Wednesday, August 17, 2011

White Picket Fence? Not So Fast

By VIRAL V. ACHARYA, MATTHEW P. RICHARDSON, STIJN VAN NIEUWERBURGH and LAWRENCE J. WHITE
NYT

THE United States spends more than $100 billion annually to subsidize homeowners. Renters get no breaks; homeowners get tons of them. Their mortgage rates are subsidized through the government-sponsored enterprises Fannie Mae and Freddie Mac; they get a big deduction on federal income taxes for mortgage interest payments and for state and local property taxes; and they even get favored treatment on capital gains from the sales of primary residences.

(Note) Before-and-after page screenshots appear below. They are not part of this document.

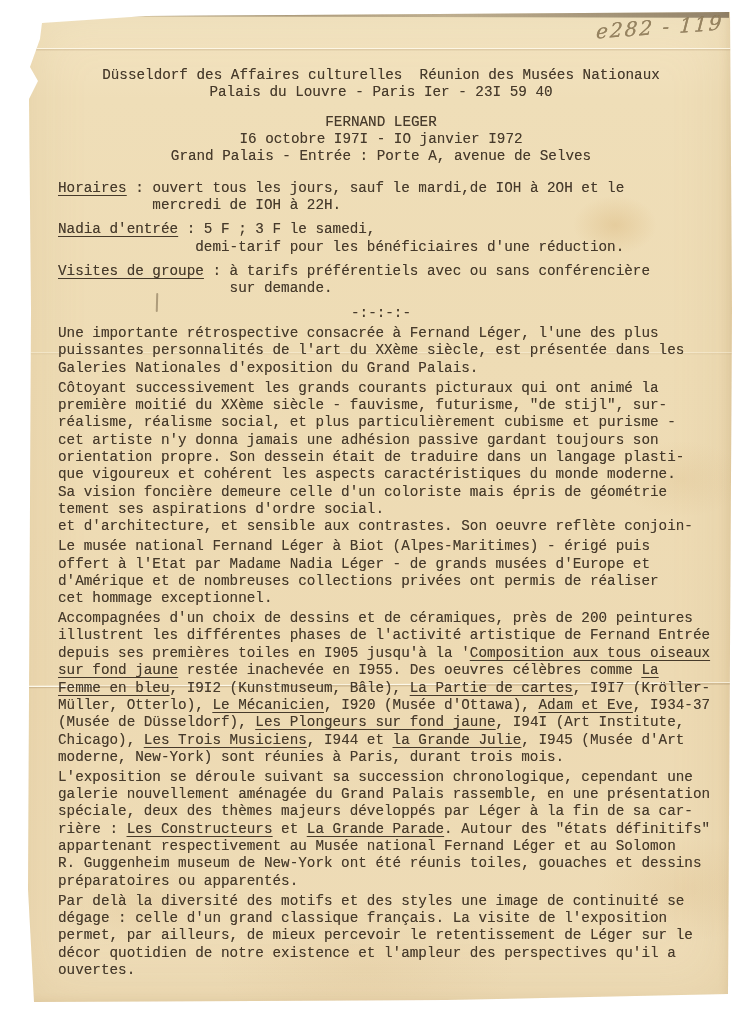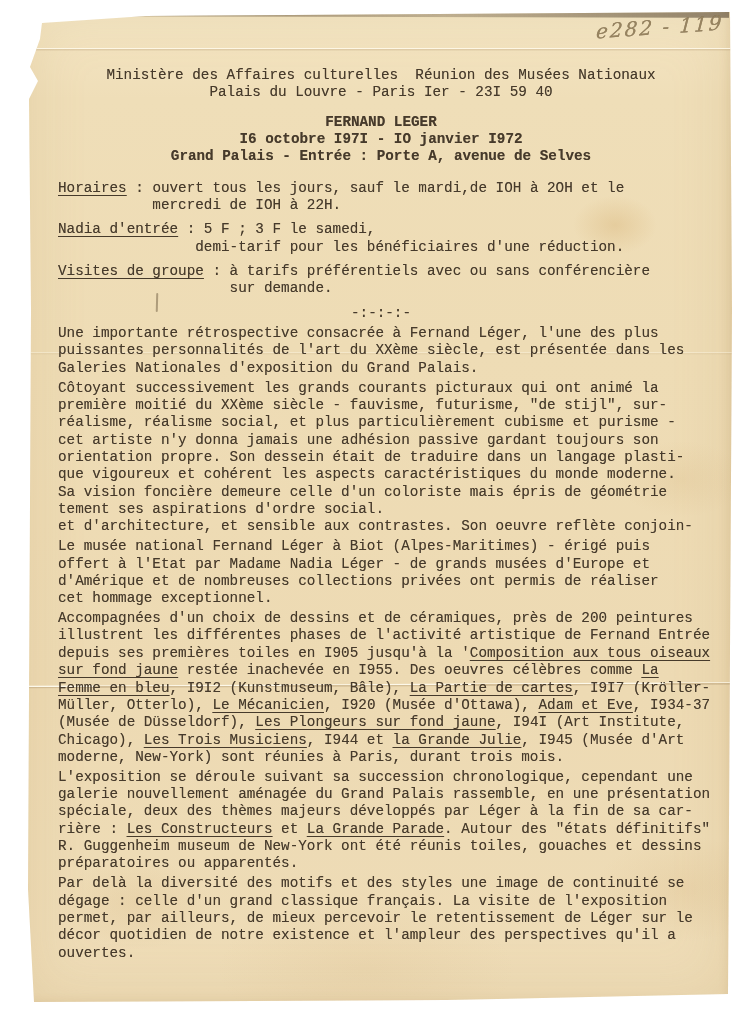--- a/index.html
+++ b/index.html
@@ -78,7 +78,7 @@
 
   <div class="content">
     <div class="masthead">
-      <div>Ministère des Affaires culturelles  Réunion des Musées Nationaux</div>
+      <div>Düsseldorf des Affaires culturelles  Réunion des Musées Nationaux</div>
       <div>Palais du Louvre - Paris Ier - 23I 59 40</div>
     </div>
 

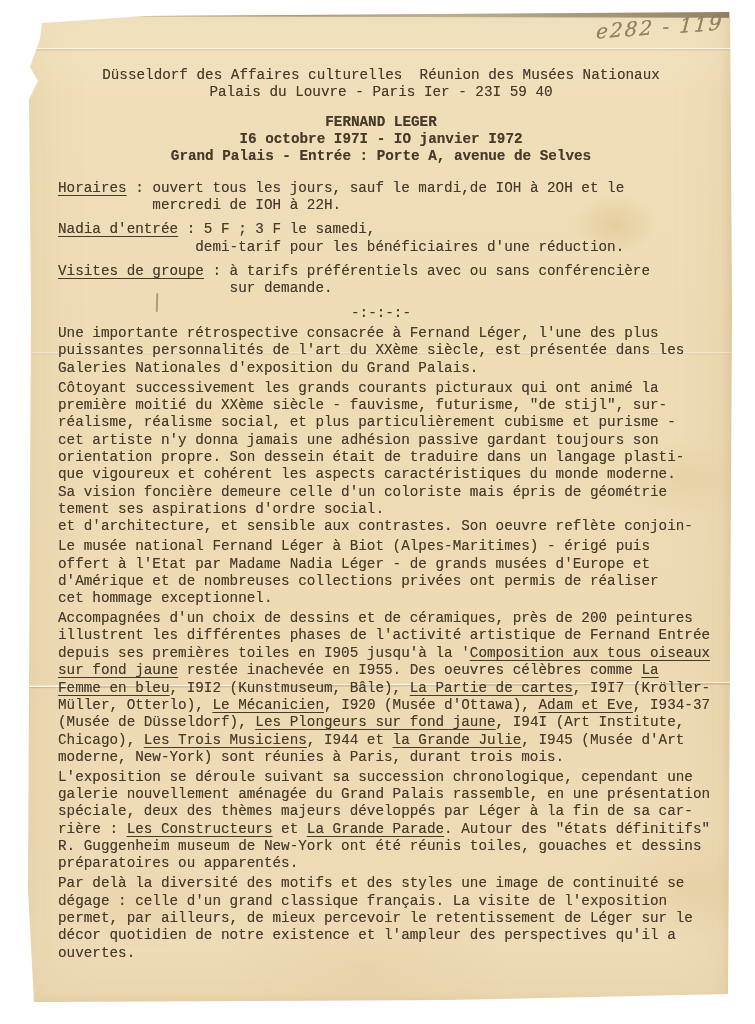--- a/index.html
+++ b/index.html
@@ -56,7 +56,7 @@
   .masthead{text-align:center;}
   .masthead div{white-space:pre;}
   .title-block{text-align:center;margin-top:12px;}
-  .title-block div{white-space:pre;font-weight:bold;}
+  .title-block div{white-space:pre;}
   .info-section{margin-top:14px;}
   .info-block{margin-bottom:7px;}
   .tline{white-space:pre;}

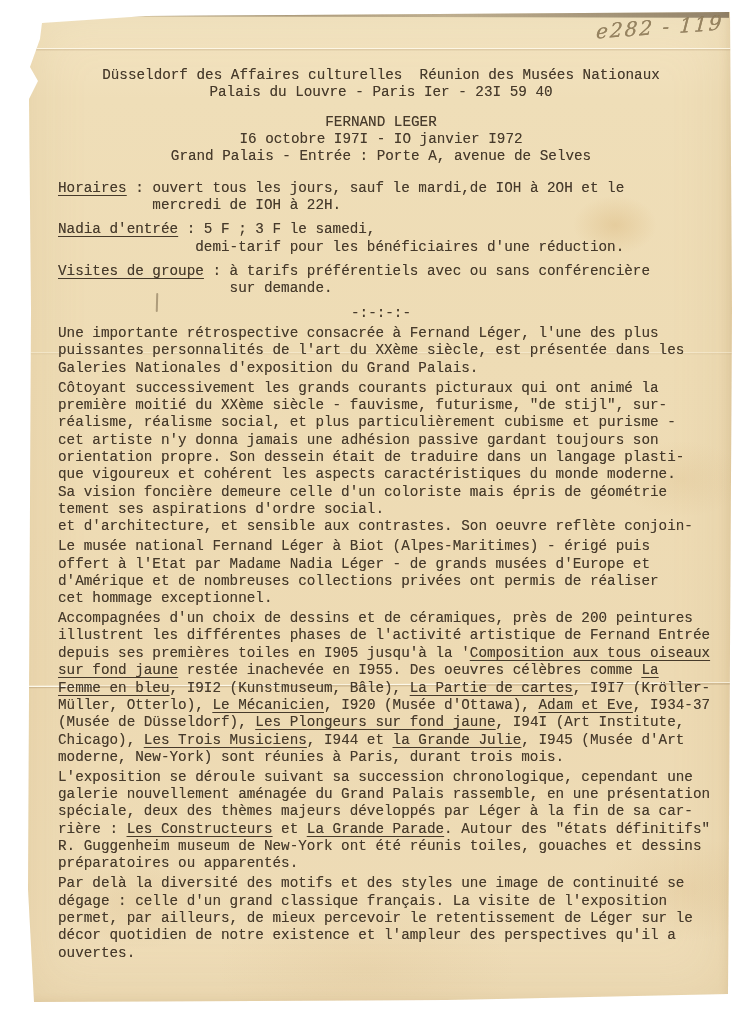--- a/index.html
+++ b/index.html
@@ -144,6 +144,7 @@
           <div class="tline"><span>galerie nouvellement aménagée du Grand Palais rassemble, en une présentation</span></div>
           <div class="tline"><span>spéciale, deux des thèmes majeurs développés par Léger à la fin de sa car-</span></div>
           <div class="tline"><span>rière : </span><span class="u">Les Constructeurs</span><span> et </span><span class="u">La Grande Parade</span><span>. Autour des "états définitifs"</span></div>
+          <div class="tline"><span>appartenant respectivement au Musée national Fernand Léger et au Solomon</span></div>
           <div class="tline"><span>R. Guggenheim museum de New-York ont été réunis toiles, gouaches et dessins</span></div>
           <div class="tline"><span>préparatoires ou apparentés.</span></div>
         </div>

Americans love the idea of a house and a white picket fence. The government encourages ownership through housing subsidies, believing that it stabilizes communities. Owners see their homes as their share of the American dream, and their best way to save money.

But according to the Congressional Joint Committee on Taxation, these tax breaks add up to $700 billion in lost government revenue over the five-year period through 2014. As the government struggles to come up with spending cuts and revenue sources, housing subsidies are an obvious place to look.

Until recently, support for home ownership was untouchable because the programs were popular with voters and because of unrelenting lobbying efforts. The political right sold them as part of its “ownership society,” whereas the left used them to fight rising income inequality. But the policies have turned into a major disappointment for both sides.